Two figures raced down from the hill while a third hung back, bow drawn. All three wore hoods obscuring their faces. The one in the lead unsheathed a sword and raised it with one hand towards Alwyn. “Unhand her.” The voice of a woman.
Alwyn didn’t raise his eyes to meet her, only loosened his grip on the girl and let his arms fall to his sides, but she clung to him, weeping.
“Rhian,” the woman said. “Come on.”
“She’s terrified,” Emrys said.
“Can see that,” the woman said.
The companion on her left said, “What you do to her, aye?” With both hands, she raised her sword and pointed it at Emrys. “Thought you’d have a bit of fun with a girl out here on the moors!”
Emrys only stared at her.
“Was a beast,” Alwyn said while the girl cried against his chest. “Great terrible thing.”
The one with her sword pointed at Alwyn snorted. “I’m sure of the beast, aye.”
Emrys said, “What was she doing out?”
The sword pointed at him came closer. Close enough to stab out and cut his throat. “You took her.”
“No,” Alwyn said. His voice tired. “We found her like this.”
Her sister lowered her sword and grabbed Rhian by the wrist, yanking her away from Alwyn. The girl screamed and tried to wrench herself free while Alwyn took a step backwards.
She dropped her sword as she struggled with her sister. “Rhian! Stop it. It’s me, Rhian. You’re okay now. You’re all right.” She wrapped her arms fiercely round her sister and held her tight while the girl thrashed and wailed.
The sword remained close to Emrys but he could not see beneath her hood. Silhouetted by the moons, the light catching the blade. Her voice came sharp but low. “What you do to her?”

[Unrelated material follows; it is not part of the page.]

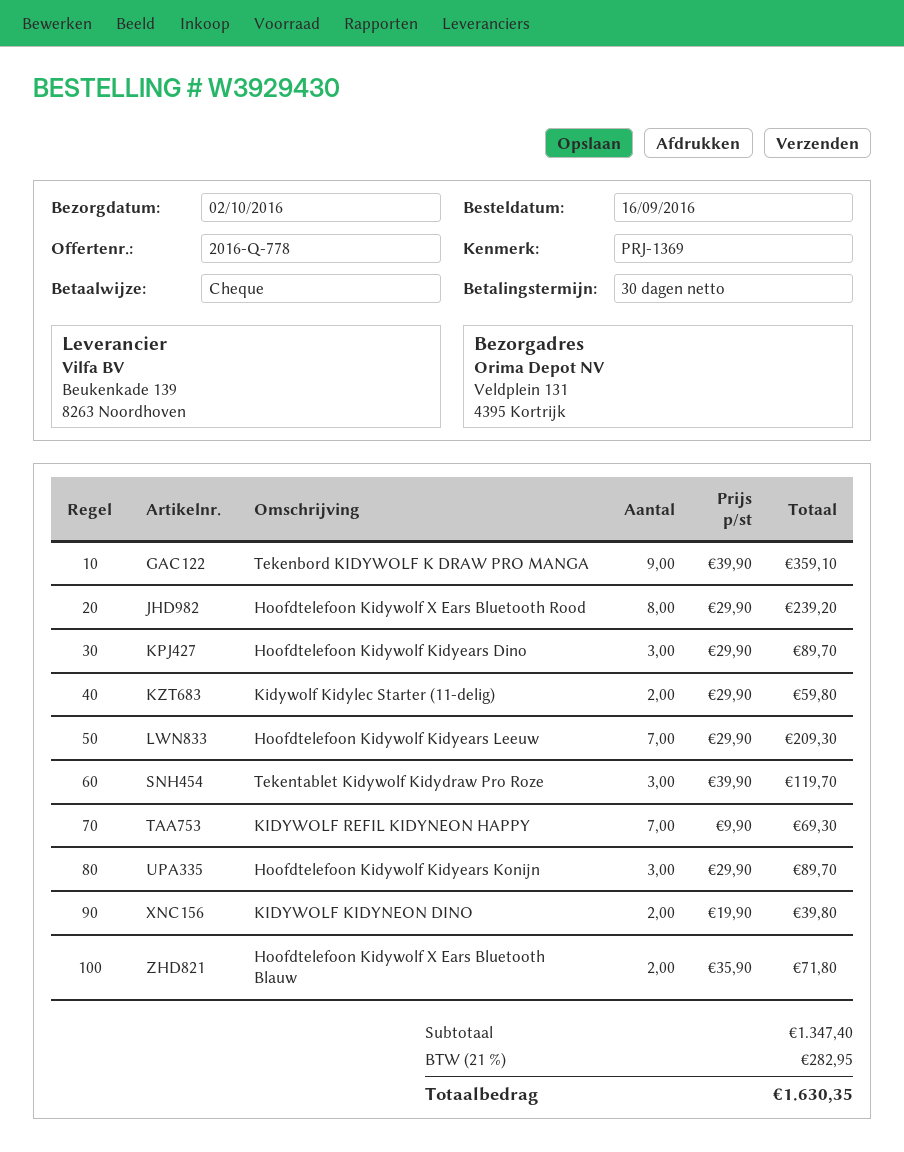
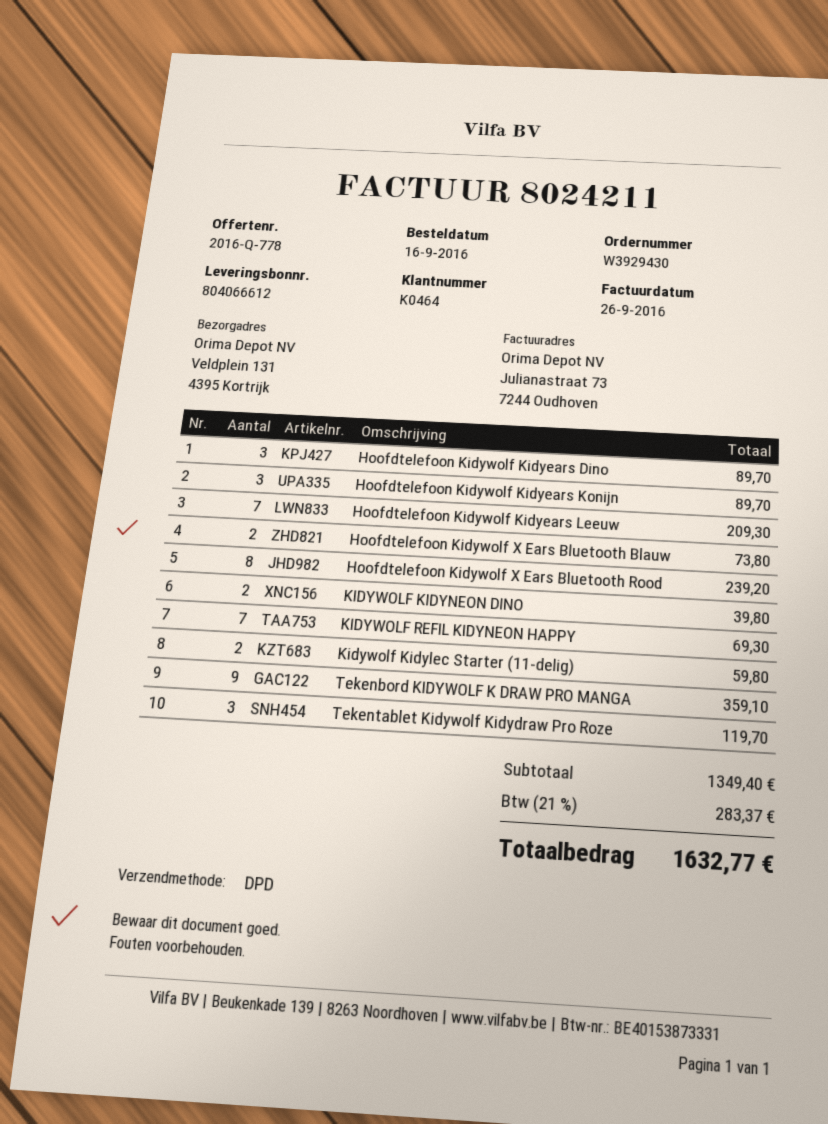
Hoofdtelefoon Kidywolf X Ears Bluetooth Blauw: 2 for 71.80 -> 2 for 73.80
subtotal: 1347.40 -> 1349.40
tax: 21% = 282.95 -> 21% = 283.37
total: 1630.35 -> 1632.77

Emrys took a breath. How stupid, to die here. To die for this girl. To die on the moors where his body would be lost, forgotten. Nameless, kinless, none would even bother to look for him.
Alwyn said, “Told you. Was a beast.”
The girl got a hand free of her sister and punched her in the throat before sprinting away from all of them. Running towards the trees.
Her sisters chased and Alwyn hurried after them.
“Al!” Emrys grabbed after him but Alwyn slipped from his grasp and kept going.
Emrys sighed and ran too.
North.
Towards the trees. To Chalon Forest.